*** Opening of Data to examine ***

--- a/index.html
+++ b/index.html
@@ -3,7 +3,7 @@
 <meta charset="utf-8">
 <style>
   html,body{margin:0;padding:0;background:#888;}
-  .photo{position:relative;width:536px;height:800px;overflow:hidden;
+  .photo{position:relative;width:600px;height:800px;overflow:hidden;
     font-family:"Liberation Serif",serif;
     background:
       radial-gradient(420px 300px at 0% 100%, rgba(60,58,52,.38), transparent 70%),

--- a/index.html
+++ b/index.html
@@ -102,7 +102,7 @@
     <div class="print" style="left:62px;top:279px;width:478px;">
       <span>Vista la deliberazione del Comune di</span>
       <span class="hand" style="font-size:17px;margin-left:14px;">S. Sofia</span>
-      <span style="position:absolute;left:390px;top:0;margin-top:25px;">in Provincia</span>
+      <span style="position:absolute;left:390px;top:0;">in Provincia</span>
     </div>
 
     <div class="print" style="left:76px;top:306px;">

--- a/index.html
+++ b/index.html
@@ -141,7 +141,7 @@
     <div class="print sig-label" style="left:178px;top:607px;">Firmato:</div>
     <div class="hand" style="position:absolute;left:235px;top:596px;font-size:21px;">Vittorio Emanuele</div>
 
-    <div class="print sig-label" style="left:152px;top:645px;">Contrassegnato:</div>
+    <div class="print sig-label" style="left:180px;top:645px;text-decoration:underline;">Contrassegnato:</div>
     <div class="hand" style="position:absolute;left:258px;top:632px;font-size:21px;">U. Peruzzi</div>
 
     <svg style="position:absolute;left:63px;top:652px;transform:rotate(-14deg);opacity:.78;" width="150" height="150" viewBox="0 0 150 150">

*** Close of Data to examine ***
*** Opening of Data to examine ***

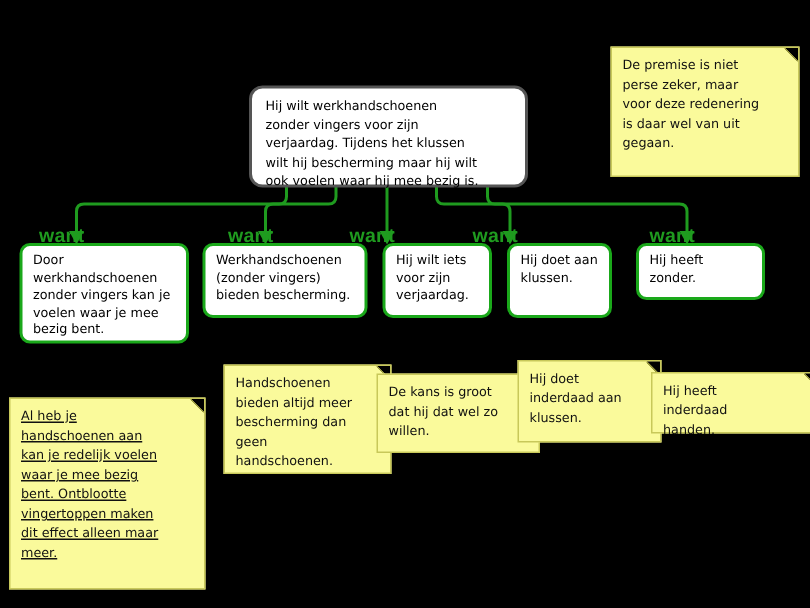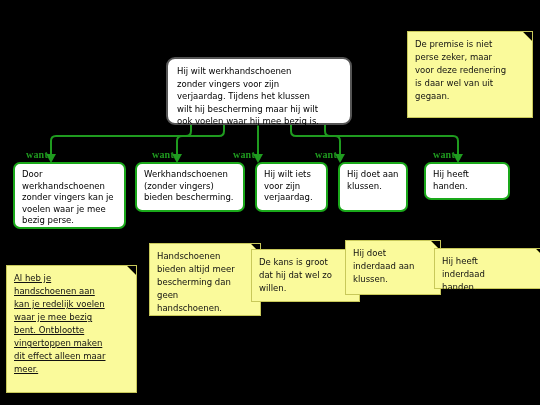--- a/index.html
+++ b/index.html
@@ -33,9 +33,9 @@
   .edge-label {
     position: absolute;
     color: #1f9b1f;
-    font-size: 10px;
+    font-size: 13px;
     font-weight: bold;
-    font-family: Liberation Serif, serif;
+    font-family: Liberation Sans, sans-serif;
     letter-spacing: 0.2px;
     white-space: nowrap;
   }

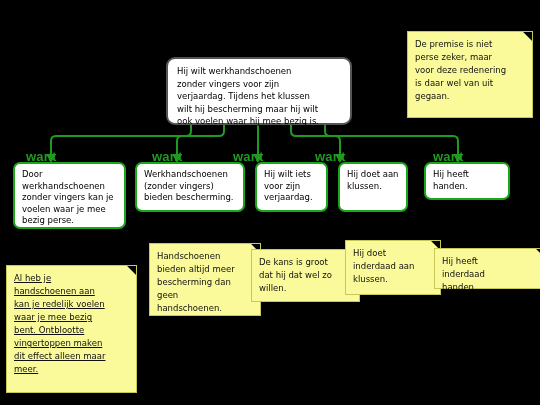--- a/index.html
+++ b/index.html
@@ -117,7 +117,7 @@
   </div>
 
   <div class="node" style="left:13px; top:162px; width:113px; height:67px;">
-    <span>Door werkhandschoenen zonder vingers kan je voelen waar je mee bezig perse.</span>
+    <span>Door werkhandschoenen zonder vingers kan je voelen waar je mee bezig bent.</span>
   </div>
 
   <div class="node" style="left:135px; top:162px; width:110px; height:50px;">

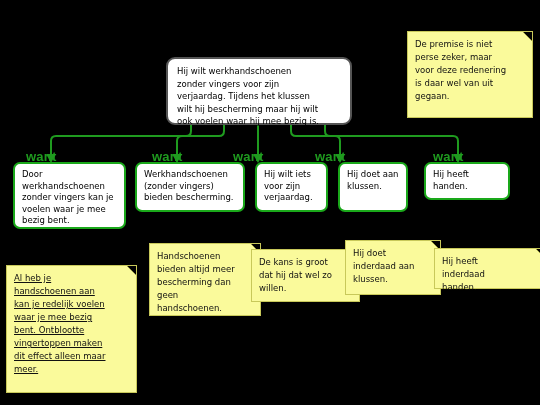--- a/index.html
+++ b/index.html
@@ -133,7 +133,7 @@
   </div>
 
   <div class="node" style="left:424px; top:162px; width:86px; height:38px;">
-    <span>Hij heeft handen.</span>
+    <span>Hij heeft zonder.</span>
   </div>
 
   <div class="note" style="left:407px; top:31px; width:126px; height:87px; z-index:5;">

*** Close of Data to examine ***

Exercise instructions = Check the lines above and copy each one that includes "vingers".

Response area =
-    <span>Door werkhandschoenen zonder vingers kan je voelen waar je mee bezig perse.</span>
+    <span>Door werkhandschoenen zonder vingers kan je voelen waar je mee bezig bent.</span>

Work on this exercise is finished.